--- What is needed ---
The answer is the set of lines that include "accessible", copied from the data below.

--- Excerpted records ---
..............................

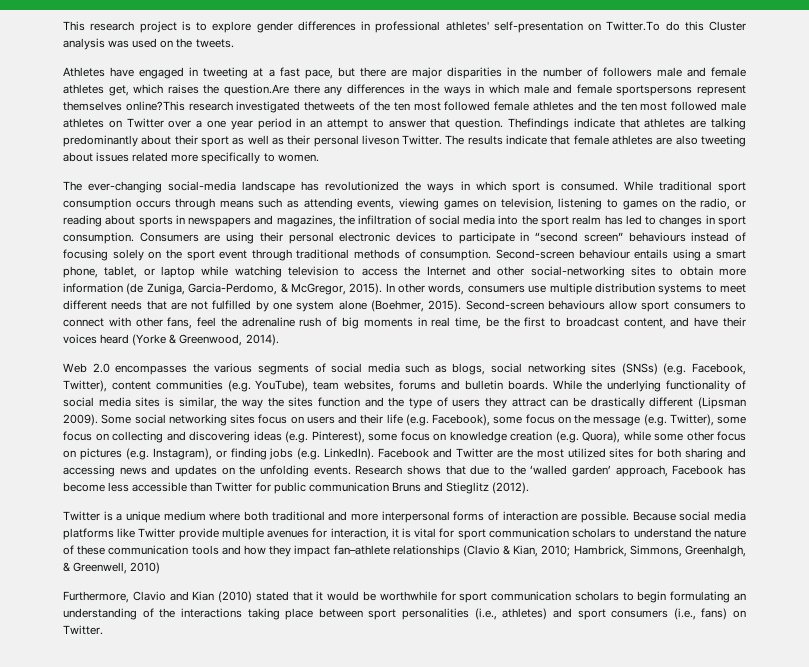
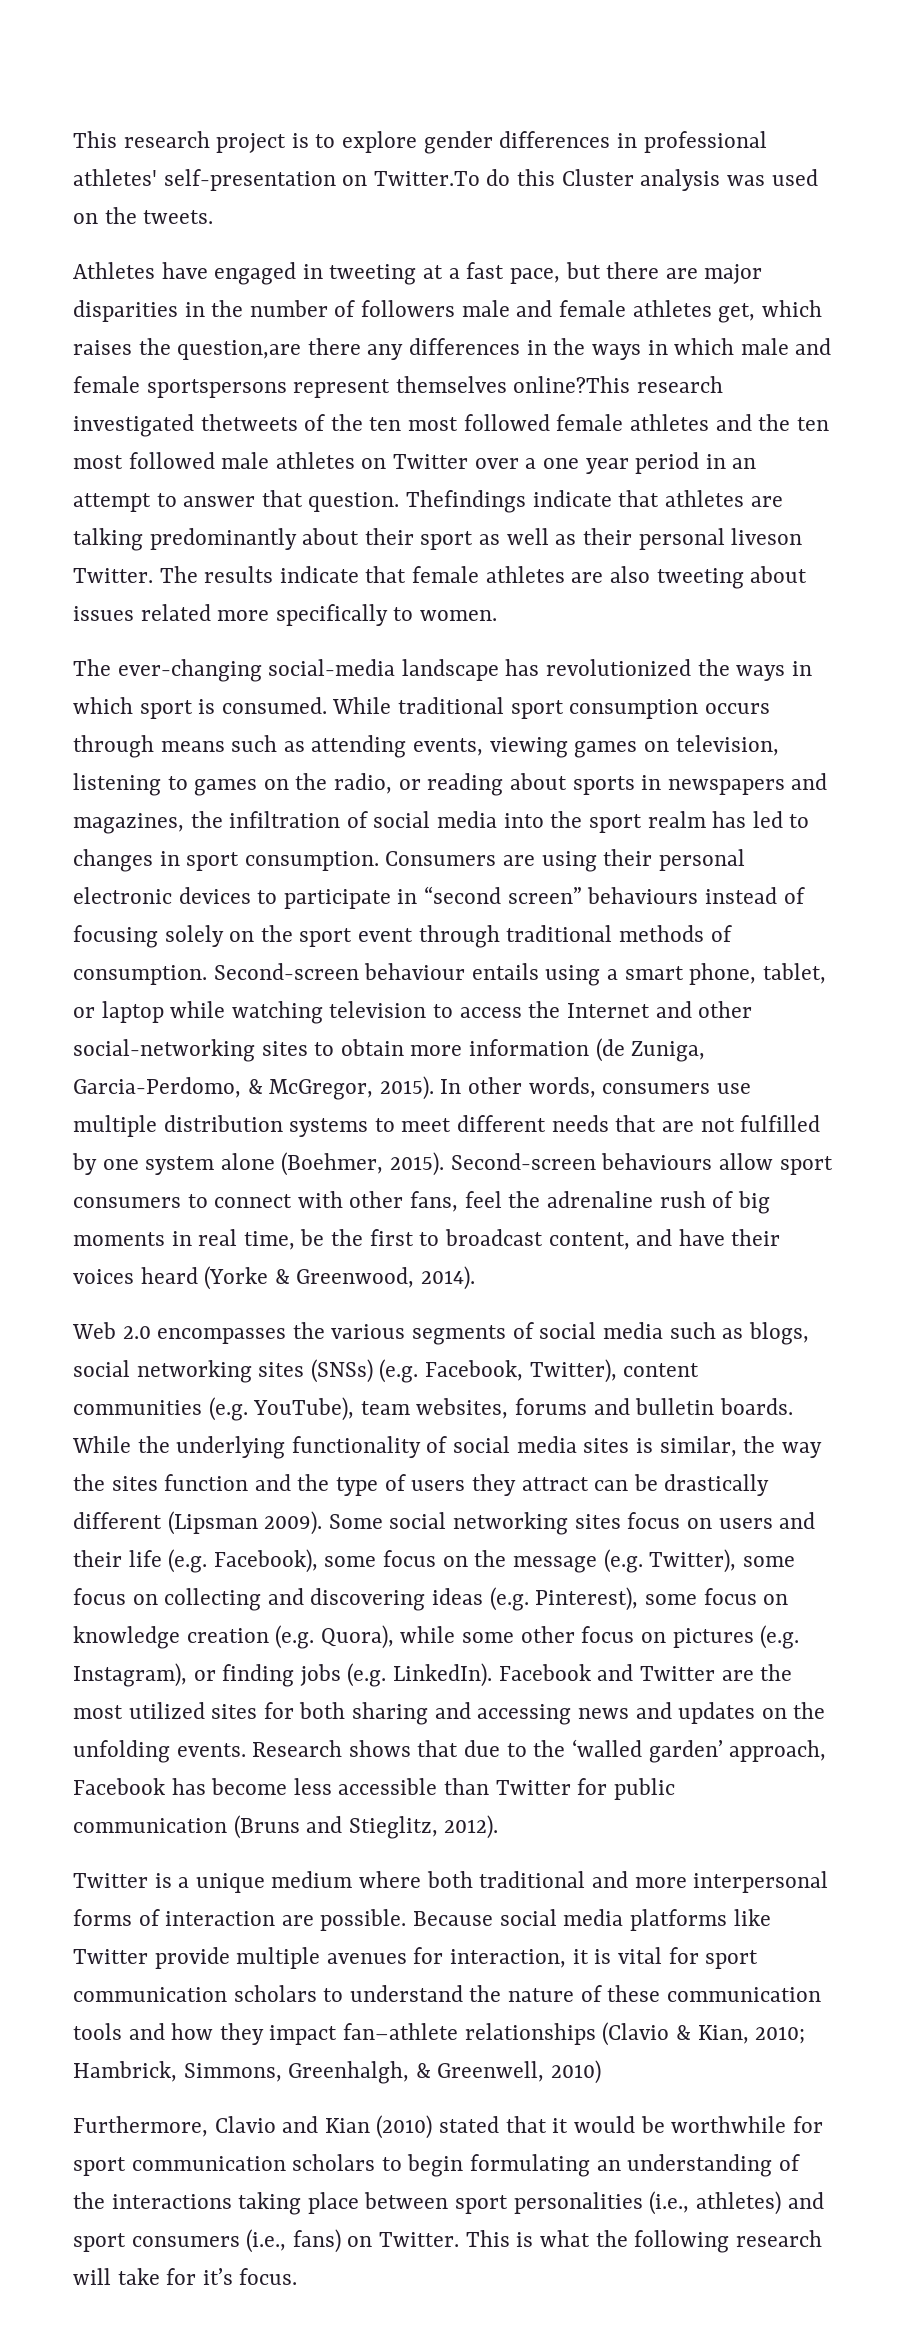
- Athletes have engaged in tweeting at a fast pace, but there are major disparities in the number of followers male and female athletes get, which raises the question.Are there any differences in the ways in which male and female sportspersons represent themselves online?This research investigated thetweets of the ten most followed female athletes and the ten most followed male athletes on Twitter over a one year period in an attempt to answer that question.
+ Athletes have engaged in tweeting at a fast pace, but there are major disparities in the number of followers male and female athletes get, which raises the question,are there any differences in the ways in which male and female sportspersons represent themselves online?This research investigated thetweets of the ten most followed female athletes and the ten most followed male athletes on Twitter over a one year period in an attempt to answer that question.
- Research shows that due to the ‘walled garden’ approach, Facebook has become less accessible than Twitter for public communication Bruns and Stieglitz (2012).
+ Research shows that due to the ‘walled garden’ approach, Facebook has become less accessible than Twitter for public communication (Bruns and Stieglitz, 2012).
+ This is what the following research will take for it’s focus.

..............................

--- The completed task ---
- Research shows that due to the ‘walled garden’ approach, Facebook has become less accessible than Twitter for public communication Bruns and Stieglitz (2012).
+ Research shows that due to the ‘walled garden’ approach, Facebook has become less accessible than Twitter for public communication (Bruns and Stieglitz, 2012).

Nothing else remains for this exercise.